Juiz eleitoral concede Direito de Resposta ao deputado Federal Assis Carvalho

A decisão do juiz difere da decisão do Ministério Público que julgou a representação improcedente

O Juiz Auxiliar da Propaganda Eleitoral, Antônio Lopes de Oliveira, julgou parcialmente procedente a representação, de 02 de setembro, do deputado federal Assis Carvalho contra o candidato a deputado estadual Antônio Carlos Soares (Índio) e o Partido Social Cristão (PSC), de Pedido de Direito de Resposta e condenação por propaganda irregular. A decisão é do último dia 9 de setembro.
 
Assis Carvalho fez um pedido de direito de resposta em programa de rádio e de condenação por emprego de processo de propaganda vedada do candidato a deputado estadual Índio e do representante legal do PSC, Mão Santa. O político afirma que durante a propaganda do primeiro representado há a finalidade de atingir sua honra e imagem.

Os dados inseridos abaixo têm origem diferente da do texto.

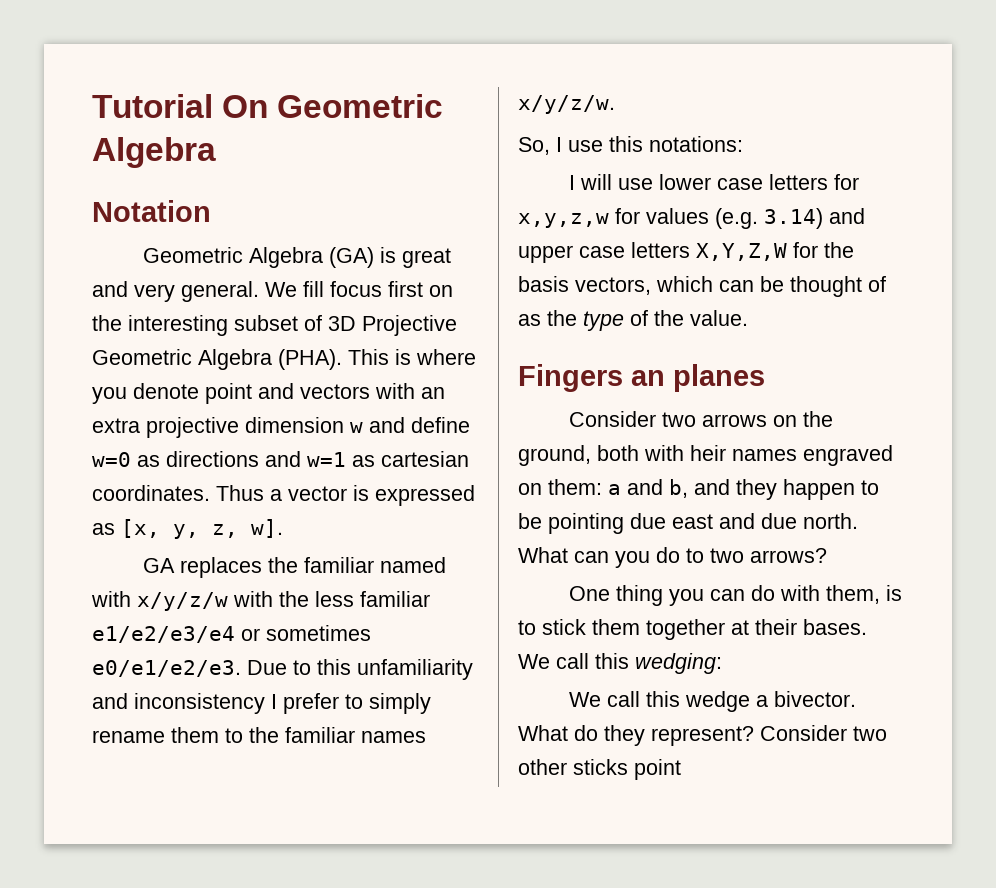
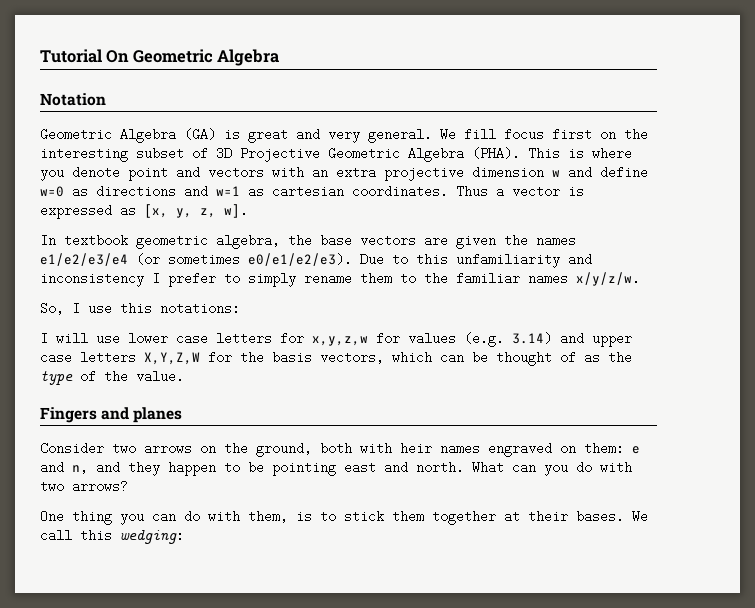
[142,557,446,578] [91,591,430,611] [92,625,371,643] [92,660,241,677] GA replaces the familiar named with x/y/z/w with the less familiar e1/e2/e3/e4 or sometimes e0/e1/e2/e3. -> [40,234,576,249] [40,253,352,266] In textbook geometric algebra, the base vectors are given the names e1/e2/e3/e4 (or sometimes e0/e1/e2/e3).
[631,370,665,386] an -> [101,407,130,420] and
[608,479,688,498] a and b, -> [632,446,640,454] [40,461,88,474] e and n,
[630,513,666,529] due -> (336, 469) none
[761,513,797,529] due -> (408, 467) none
[686,548,704,563] to -> [600,462,632,472] with
[568,691,856,712] [518,725,887,746] [518,759,681,780] // We call this wedge a bivector. What do they represent? Consider two other sticks point -> (184, 536) none

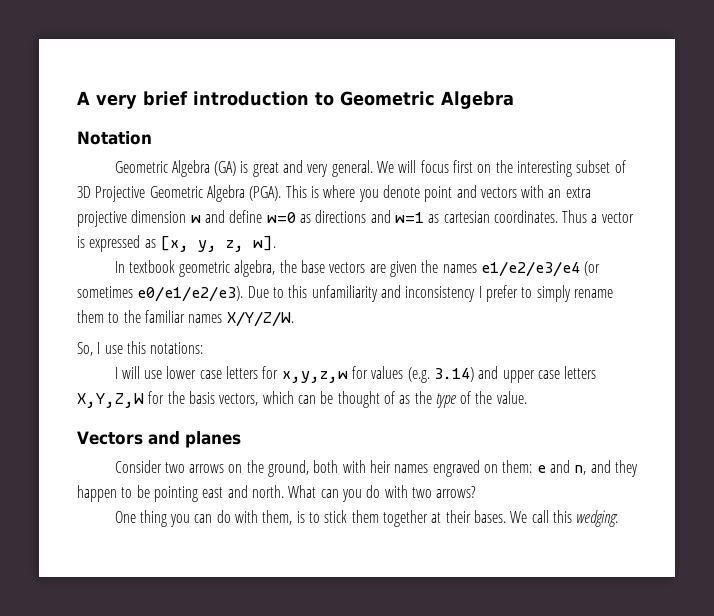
[40,49,130,63] Tutorial On -> [77,91,334,109] A very brief introduction to
[464,128,496,141] fill -> [398,160,417,173] will
[472,147,520,160] (PHA). -> [249,186,282,201] (PGA).
[576,272,640,286] x/y/z/w. -> [226,311,294,327] X/Y/Z/W.
[40,407,97,423] Fingers -> [77,431,143,445] Vectors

Imagem: Germana Chaves/GP1Deputado Assis Carvalho(Imagem:Germana Chaves/GP1)Deputado Assis Carvalho
Em defesa, os acusados alegaram regularidade da propaganda, visto que os fatos apresentados já foram veiculados pela imprensa, por tanto, são de conhecimento da população e que não há calúnia, difamação ou injúria.
 
A decisão do juiz difere da decisão do Ministério Público e do procurador Marco Túlio Lustosa Caminha, que julgou a representação improcedente “diante do cunho meramente informativo da propaganda veiculada, assim como pela ausência de prova de que os fatos imputados são inverídicos, à luz dos princípios constitucionais da liberdade de expressão e informação jornalística/imprensa, como também nos princípios da veracidade e da informação da propaganda eleitoral”.
 
O juiz indeferiu o pedido de condenação dos representados, mas julgou procedente o pedido de direito de resposta. “julgo parcialmente procedente o pedido formulado na inicial, para garantir o direito de resposta ao representante, a ser veiculado, no rádio, durante a propaganda eleitoral gratuita do Partido Social Cristão - PSC, pelos fundamentos supra.” 
 
O magistrado decidiu que o direito de resposta seja de pelo menos 1 minuto e determinou que a emissora de rádio seja notificada para veicular a resposta.